Sebenarnya, tidak semua tindak pidana yang diatur Qanun Jinayah benar-benar baru. Ada varian tertentu dalam KUHP. Misalnya liwath, bisa dibandingkan dengan Pasal 292-293 KUHP. Pasal 292 KUHP mengancam orang dewasa yang berbuat cabul kepada orang yang belum dewasa sesama jenis. Pasal 293 mengancam orang yang menjanjikan sesuatu, menyalahgunakan keadaan untuk melakukan perbuatan cabul. Bedanya, Qanun Jinayah spesifik menyebut adanya penetrasi, sedangkan KUHP lebih menekankan pada perbuatan cabul. Perbedaan lainnya, dalam Qanun disyaratkan unsur kerelaan kedua belah pihak.

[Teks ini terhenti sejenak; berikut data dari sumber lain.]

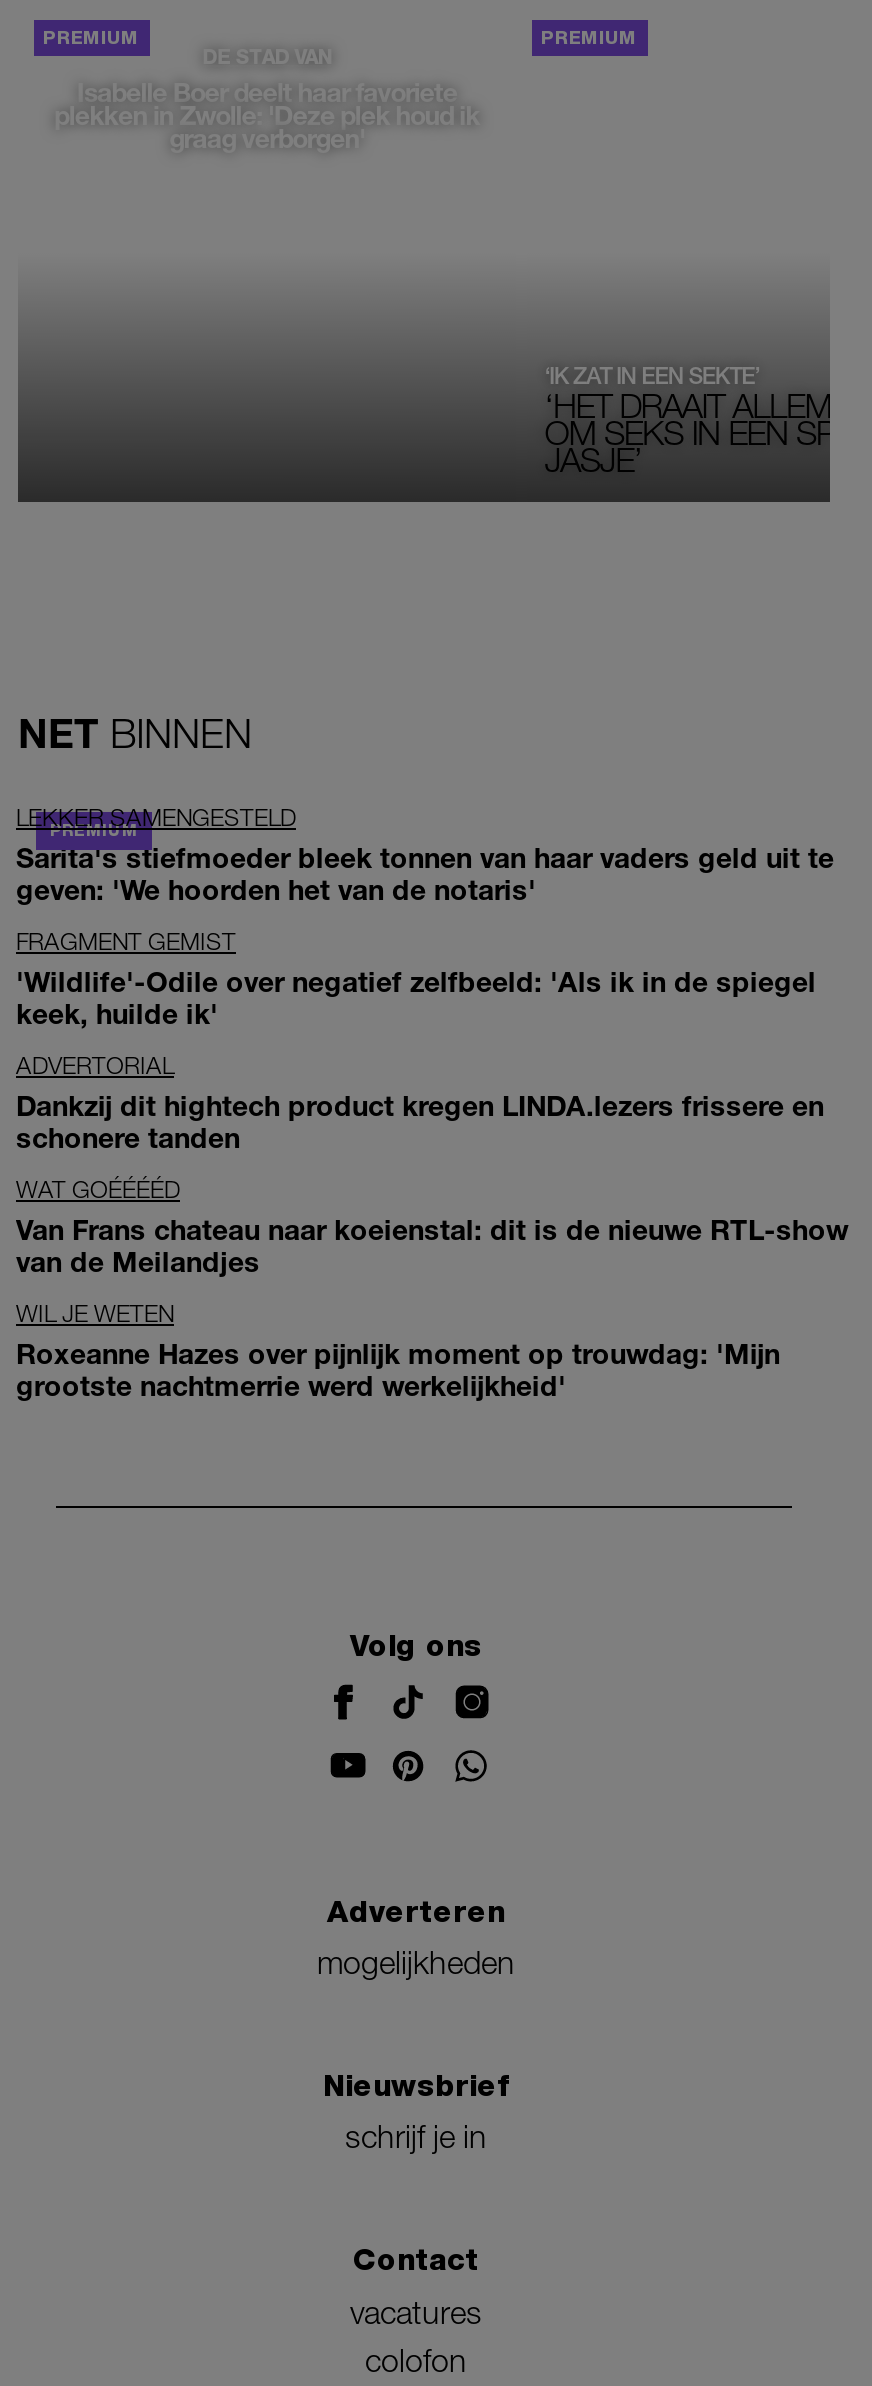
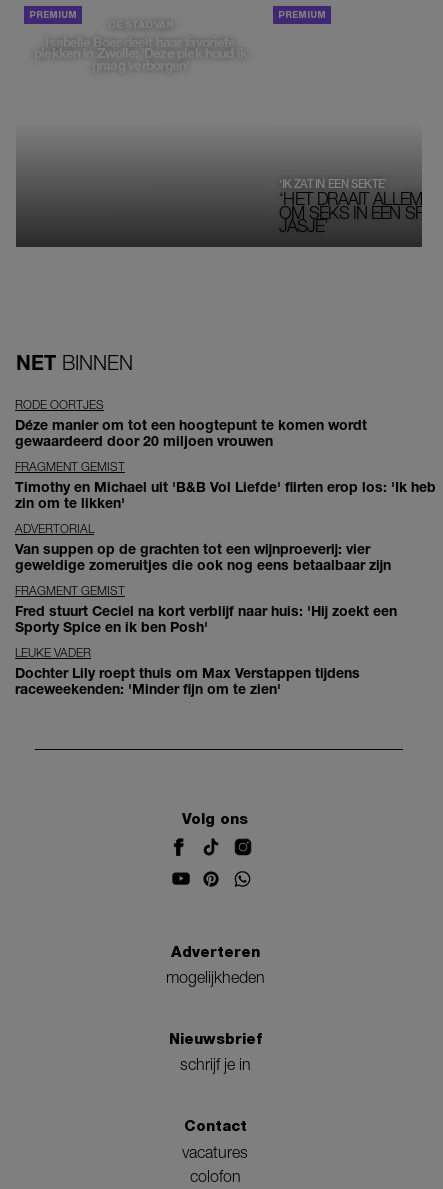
- LEKKER SAMENGESTELD
- Sarita's stiefmoeder bleek tonnen van haar vaders geld uit te
- geven: 'We hoorden het van de notaris'
+ RODE OORTJES
+ Déze manier om tot een hoogtepunt te komen wordt
+ gewaardeerd door 20 miljoen vrouwen

- 'Wildlife'-Odile over negatief zelfbeeld: 'Als ik in de spiegel
- keek, huilde ik'
+ Timothy en Michael uit 'B&B Vol Liefde' flirten erop los: 'Ik heb
+ zin om te likken'

- Dankzij dit hightech product kregen LINDA.lezers frissere en
- schonere tanden
+ Van suppen op de grachten tot een wijnproeverij: vier
+ geweldige zomeruitjes die ook nog eens betaalbaar zijn

- WAT GOÉÉÉÉD
- Van Frans chateau naar koeienstal: dit is de nieuwe RTL-show
- van de Meilandjes
+ FRAGMENT GEMIST
+ Fred stuurt Ceciel na kort verblijf naar huis: 'Hij zoekt een
+ Sporty Spice en ik ben Posh'

- WIL JE WETEN
- Roxeanne Hazes over pijnlijk moment op trouwdag: 'Mijn
- grootste nachtmerrie werd werkelijkheid'
+ LEUKE VADER
+ Dochter Lily roept thuis om Max Verstappen tijdens
+ raceweekenden: 'Minder fijn om te zien'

Pilihan-pilihan terhadap jenis tindak pidana yang diatur dalam Qanun sangat bergantung pada pembentuk undang-undang di Aceh. Itu sebabnya muncul sejumlah pertanyaan, antara lain, mengapa korupsi tak diatur. Dosen UIN Ciputat, Nurul Irfan, memberi contoh lain: ganja.
Dalam pengertian luas, syaribul khamr bisa mencakup ganja dan zat adiktif yang memabukkan. Faktanya, seringkali polisi menemukan ganja yang berasal dari Aceh. Menjadi krusial, kata Irfan, kalau syariat Islam digunakan tapi ganja sering ditemukan. Padahal hukum nasional justru menjadikan ganja (narkotika) sebagai musuh bersama. Tetapi rekan Irfan di UIN, Khamami Zada, lebih melihat tindak pidana yang diatur Qanun Jinayah lebih fokus pada aspek-aspek moralitas. “Kecenderungannya, syariat Islam di Aceh lebih kepada moral saja, atau kesusilaan,” ujarnya.
Eks Kepala Dinas Syariat Islam Aceh, Prof. Al Yasa Abubakar menyatakan korupsi, misalnya, tak diatur dalam qanun karena sudah tegas dan jelas diatur negara. Kalau sudah lengkap diatur negara, tak perlu diatur qanun. “Iya, sudah diatur negara. Jadi, sementara ini, begitu.”